- _Your goal_
What lines of the data below hold the string "Invoke"? Copy each one.
Segment Start: The data
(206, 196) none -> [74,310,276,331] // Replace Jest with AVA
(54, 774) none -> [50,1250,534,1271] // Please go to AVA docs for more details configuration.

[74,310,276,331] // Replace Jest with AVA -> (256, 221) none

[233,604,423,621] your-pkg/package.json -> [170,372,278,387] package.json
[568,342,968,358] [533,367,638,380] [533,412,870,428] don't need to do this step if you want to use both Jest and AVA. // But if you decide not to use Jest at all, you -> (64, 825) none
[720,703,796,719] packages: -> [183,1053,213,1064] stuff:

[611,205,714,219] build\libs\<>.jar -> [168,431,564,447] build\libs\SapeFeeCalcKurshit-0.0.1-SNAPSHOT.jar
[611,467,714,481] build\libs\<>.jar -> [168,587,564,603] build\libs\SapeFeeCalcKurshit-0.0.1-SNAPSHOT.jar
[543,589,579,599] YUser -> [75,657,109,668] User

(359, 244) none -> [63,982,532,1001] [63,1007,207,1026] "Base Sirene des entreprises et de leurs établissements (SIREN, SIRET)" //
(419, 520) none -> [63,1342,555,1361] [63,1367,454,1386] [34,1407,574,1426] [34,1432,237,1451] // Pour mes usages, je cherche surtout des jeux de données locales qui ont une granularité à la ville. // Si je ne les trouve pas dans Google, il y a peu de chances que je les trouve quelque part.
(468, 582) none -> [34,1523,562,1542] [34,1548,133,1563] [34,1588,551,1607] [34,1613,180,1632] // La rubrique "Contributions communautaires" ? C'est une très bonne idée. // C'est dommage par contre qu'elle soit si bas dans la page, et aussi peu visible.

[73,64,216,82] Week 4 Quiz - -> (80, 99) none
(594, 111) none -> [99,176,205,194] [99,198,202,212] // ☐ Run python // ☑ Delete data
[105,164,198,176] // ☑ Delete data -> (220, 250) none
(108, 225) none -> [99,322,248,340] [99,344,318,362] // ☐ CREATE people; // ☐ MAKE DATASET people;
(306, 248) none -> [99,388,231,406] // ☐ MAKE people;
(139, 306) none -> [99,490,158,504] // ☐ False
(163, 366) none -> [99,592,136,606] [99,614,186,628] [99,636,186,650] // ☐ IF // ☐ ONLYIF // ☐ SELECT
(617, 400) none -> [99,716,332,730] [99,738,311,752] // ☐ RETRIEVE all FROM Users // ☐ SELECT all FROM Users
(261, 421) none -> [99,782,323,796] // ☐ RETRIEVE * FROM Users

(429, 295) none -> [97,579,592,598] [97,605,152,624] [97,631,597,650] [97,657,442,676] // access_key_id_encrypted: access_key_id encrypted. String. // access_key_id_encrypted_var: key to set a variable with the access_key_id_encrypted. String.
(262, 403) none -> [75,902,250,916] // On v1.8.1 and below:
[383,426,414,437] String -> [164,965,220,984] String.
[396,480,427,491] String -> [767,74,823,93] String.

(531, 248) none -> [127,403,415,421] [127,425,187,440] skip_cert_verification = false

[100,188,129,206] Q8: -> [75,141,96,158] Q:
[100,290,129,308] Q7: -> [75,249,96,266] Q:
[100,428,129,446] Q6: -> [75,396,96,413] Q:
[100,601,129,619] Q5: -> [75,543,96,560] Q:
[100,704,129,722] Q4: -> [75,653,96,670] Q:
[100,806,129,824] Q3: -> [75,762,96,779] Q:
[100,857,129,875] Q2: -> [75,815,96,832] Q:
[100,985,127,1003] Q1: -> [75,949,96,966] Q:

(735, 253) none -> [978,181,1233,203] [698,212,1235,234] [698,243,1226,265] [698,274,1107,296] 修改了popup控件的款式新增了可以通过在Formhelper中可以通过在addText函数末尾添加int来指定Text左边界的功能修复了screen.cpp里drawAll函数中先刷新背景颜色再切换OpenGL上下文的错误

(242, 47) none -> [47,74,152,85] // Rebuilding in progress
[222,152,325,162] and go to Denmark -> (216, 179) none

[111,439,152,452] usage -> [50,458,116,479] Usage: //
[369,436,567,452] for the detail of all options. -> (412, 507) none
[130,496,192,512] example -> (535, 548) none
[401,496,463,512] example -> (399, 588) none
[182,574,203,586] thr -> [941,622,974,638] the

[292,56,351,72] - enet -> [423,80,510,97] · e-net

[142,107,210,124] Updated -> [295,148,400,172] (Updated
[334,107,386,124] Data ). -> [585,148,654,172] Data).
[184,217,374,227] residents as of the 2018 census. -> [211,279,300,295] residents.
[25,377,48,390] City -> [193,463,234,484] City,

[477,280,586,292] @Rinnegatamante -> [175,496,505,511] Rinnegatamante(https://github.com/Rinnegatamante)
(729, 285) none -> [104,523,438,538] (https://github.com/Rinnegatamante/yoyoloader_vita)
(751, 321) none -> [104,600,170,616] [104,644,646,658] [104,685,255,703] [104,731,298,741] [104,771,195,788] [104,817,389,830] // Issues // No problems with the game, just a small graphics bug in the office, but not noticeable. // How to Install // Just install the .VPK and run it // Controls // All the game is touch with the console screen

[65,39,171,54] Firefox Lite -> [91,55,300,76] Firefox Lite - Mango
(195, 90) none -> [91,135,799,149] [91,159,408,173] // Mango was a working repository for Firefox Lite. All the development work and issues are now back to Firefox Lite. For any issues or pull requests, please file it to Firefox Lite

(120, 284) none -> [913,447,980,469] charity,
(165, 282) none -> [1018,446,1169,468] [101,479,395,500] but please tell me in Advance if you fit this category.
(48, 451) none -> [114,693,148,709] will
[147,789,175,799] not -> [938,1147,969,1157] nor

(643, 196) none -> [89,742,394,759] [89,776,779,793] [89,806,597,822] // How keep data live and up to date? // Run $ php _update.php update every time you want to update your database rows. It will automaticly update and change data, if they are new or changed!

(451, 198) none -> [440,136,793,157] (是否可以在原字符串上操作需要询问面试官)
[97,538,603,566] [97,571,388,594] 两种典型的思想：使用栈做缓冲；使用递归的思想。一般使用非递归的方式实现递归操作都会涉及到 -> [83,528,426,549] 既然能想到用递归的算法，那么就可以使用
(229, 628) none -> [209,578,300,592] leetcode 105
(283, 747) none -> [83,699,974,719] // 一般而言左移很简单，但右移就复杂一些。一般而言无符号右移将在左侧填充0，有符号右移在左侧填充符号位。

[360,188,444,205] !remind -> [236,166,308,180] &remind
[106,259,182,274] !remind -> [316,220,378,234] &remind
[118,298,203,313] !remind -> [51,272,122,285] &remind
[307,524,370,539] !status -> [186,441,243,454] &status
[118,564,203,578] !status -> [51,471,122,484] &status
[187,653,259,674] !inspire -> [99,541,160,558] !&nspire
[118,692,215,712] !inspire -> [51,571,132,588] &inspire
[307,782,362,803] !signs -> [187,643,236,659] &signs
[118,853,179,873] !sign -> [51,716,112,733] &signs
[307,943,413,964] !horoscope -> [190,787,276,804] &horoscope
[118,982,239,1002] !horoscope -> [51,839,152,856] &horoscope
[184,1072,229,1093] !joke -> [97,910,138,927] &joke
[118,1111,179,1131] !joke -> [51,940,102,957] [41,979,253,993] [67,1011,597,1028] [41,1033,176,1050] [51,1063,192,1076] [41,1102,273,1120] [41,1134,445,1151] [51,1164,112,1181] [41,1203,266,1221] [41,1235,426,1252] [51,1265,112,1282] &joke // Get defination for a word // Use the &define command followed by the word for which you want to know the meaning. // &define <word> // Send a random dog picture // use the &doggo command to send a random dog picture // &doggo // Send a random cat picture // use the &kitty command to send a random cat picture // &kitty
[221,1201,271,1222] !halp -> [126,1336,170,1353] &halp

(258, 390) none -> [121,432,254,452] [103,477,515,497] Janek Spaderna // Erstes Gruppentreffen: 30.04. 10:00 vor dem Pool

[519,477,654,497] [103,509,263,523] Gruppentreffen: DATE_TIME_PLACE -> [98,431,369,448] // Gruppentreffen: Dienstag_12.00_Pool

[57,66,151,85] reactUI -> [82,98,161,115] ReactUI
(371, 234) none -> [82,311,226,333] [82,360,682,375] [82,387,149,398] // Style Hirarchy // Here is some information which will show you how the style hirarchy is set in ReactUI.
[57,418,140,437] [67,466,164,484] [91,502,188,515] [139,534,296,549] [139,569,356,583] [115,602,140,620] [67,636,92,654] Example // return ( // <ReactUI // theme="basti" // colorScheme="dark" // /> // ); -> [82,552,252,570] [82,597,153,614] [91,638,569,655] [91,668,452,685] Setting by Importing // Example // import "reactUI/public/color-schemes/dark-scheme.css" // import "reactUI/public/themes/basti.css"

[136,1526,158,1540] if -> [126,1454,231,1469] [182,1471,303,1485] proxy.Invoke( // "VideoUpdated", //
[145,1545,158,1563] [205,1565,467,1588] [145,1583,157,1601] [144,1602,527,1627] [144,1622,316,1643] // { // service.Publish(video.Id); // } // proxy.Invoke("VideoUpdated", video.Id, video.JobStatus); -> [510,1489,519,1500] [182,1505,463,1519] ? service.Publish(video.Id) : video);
Segment End: The data
- _Answer to this problem_
[136,1526,158,1540] if -> [126,1454,231,1469] [182,1471,303,1485] proxy.Invoke( // "VideoUpdated", //
[145,1545,158,1563] [205,1565,467,1588] [145,1583,157,1601] [144,1602,527,1627] [144,1622,316,1643] // { // service.Publish(video.Id); // } // proxy.Invoke("VideoUpdated", video.Id, video.JobStatus); -> [510,1489,519,1500] [182,1505,463,1519] ? service.Publish(video.Id) : video);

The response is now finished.